◆ What you are asked to do ◆
Set down each record below precisely, skipping the pictures.

+++ Data section

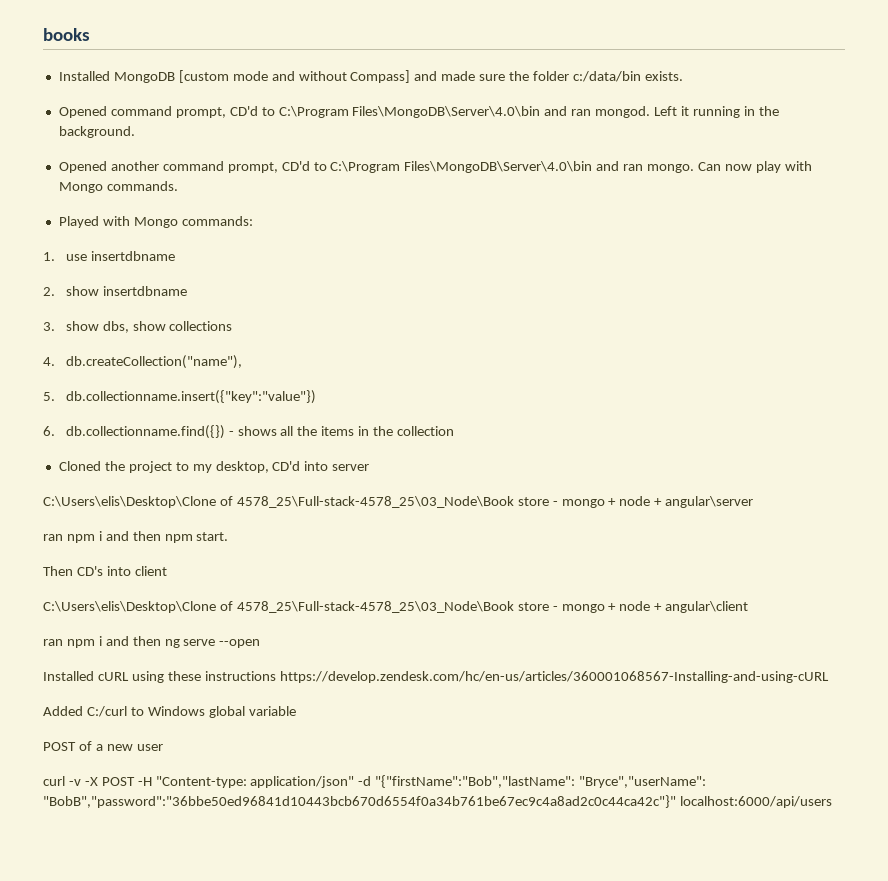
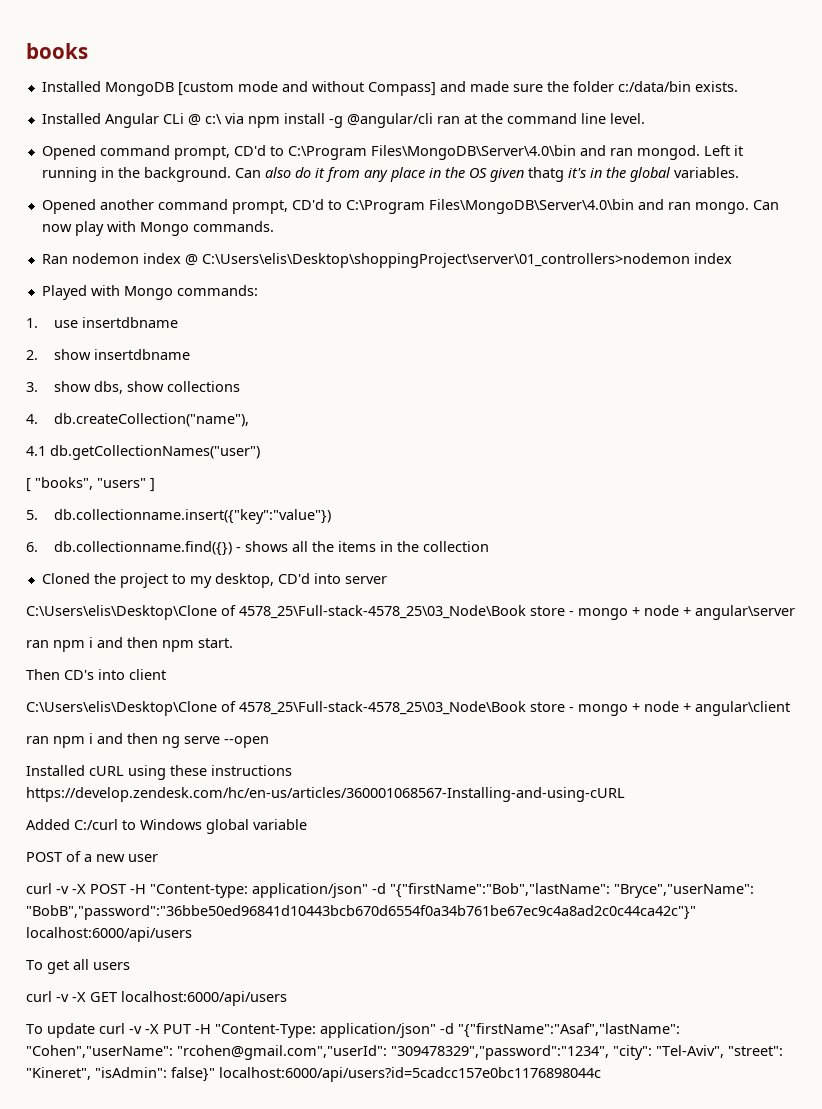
(683, 76) none -> [41,113,645,128] // Installed Angular CLi @ c:\ via npm install -g @angular/cli ran at the command line level.
(135, 132) none -> [234,167,739,182] Can also do it from any place in the OS given thatg it's in the global variables.
(178, 186) none -> [41,253,732,268] // Ran nodemon index @ C:\Users\elis\Desktop\shoppingProject\server\01_controllers>nodemon index
(242, 362) none -> [26,445,260,460] [26,477,155,492] // 4.1 db.getCollectionNames("user") // [ "books", "users" ]
(832, 802) none -> [26,959,130,974] [26,991,287,1006] [26,1023,680,1038] [26,1045,783,1060] [26,1067,601,1082] // To get all users // curl -v -X GET localhost:6000/api/users // To update curl -v -X PUT -H "Content-Type: application/json" -d "{"firstName":"Asaf","lastName": "Cohen","userName": "rcohen@gmail.com","userId": "309478329","password":"1234", "city": "Tel-Aviv", "street": "Kineret", "isAdmin": false}" localhost:6000/api/users?id=5cadcc157e0bc1176898044c

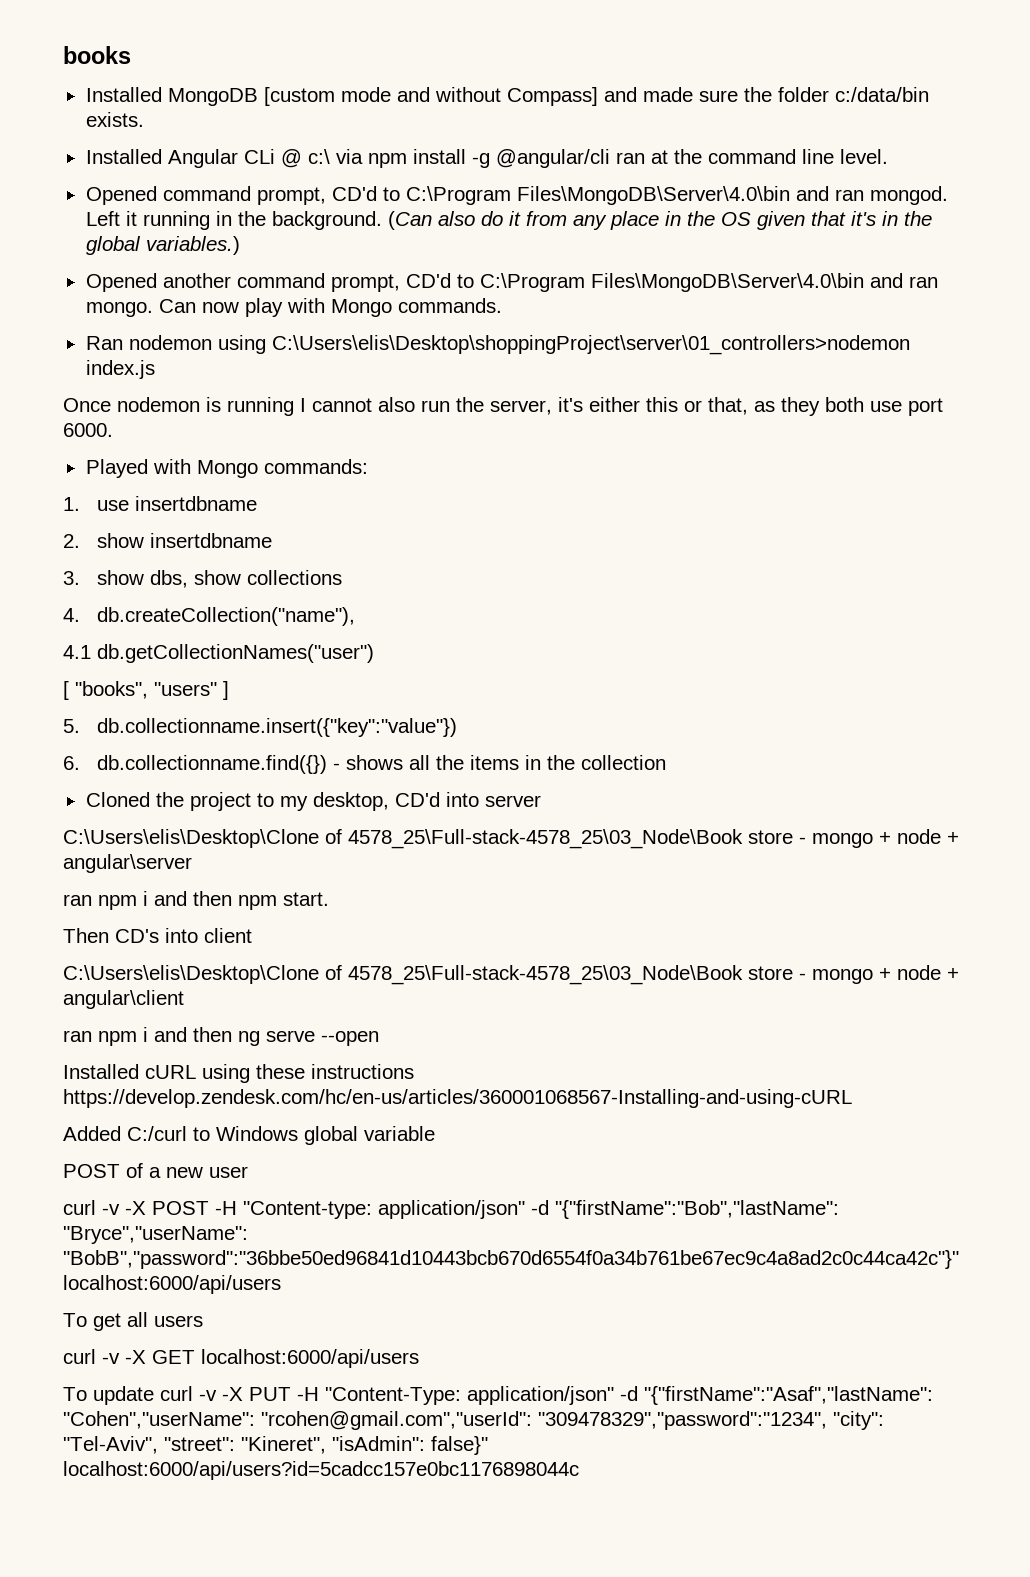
[234,168,261,178] Can -> [387,211,432,230] (Can
[527,167,564,182] thatg -> [810,211,846,226] that
[673,167,739,178] variables. -> [145,236,240,255] variables.)
[142,253,732,268] index @ C:\Users\elis\Desktop\shoppingProject\server\01_controllers>nodemon index -> [217,335,910,355] [85,360,155,379] [63,397,943,416] [63,423,113,437] using C:\Users\elis\Desktop\shoppingProject\server\01_controllers>nodemon index.js // Once nodemon is running I cannot also run the server, it's either this or that, as they both use port 6000.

++++++

◆ Answer for the task ◆
(683, 76) none -> [41,113,645,128] // Installed Angular CLi @ c:\ via npm install -g @angular/cli ran at the command line level.
(135, 132) none -> [234,167,739,182] Can also do it from any place in the OS given thatg it's in the global variables.
(178, 186) none -> [41,253,732,268] // Ran nodemon index @ C:\Users\elis\Desktop\shoppingProject\server\01_controllers>nodemon index
(242, 362) none -> [26,445,260,460] [26,477,155,492] // 4.1 db.getCollectionNames("user") // [ "books", "users" ]
(832, 802) none -> [26,959,130,974] [26,991,287,1006] [26,1023,680,1038] [26,1045,783,1060] [26,1067,601,1082] // To get all users // curl -v -X GET localhost:6000/api/users // To update curl -v -X PUT -H "Content-Type: application/json" -d "{"firstName":"Asaf","lastName": "Cohen","userName": "rcohen@gmail.com","userId": "309478329","password":"1234", "city": "Tel-Aviv", "street": "Kineret", "isAdmin": false}" localhost:6000/api/users?id=5cadcc157e0bc1176898044c

[234,168,261,178] Can -> [387,211,432,230] (Can
[527,167,564,182] thatg -> [810,211,846,226] that
[673,167,739,178] variables. -> [145,236,240,255] variables.)
[142,253,732,268] index @ C:\Users\elis\Desktop\shoppingProject\server\01_controllers>nodemon index -> [217,335,910,355] [85,360,155,379] [63,397,943,416] [63,423,113,437] using C:\Users\elis\Desktop\shoppingProject\server\01_controllers>nodemon index.js // Once nodemon is running I cannot also run the server, it's either this or that, as they both use port 6000.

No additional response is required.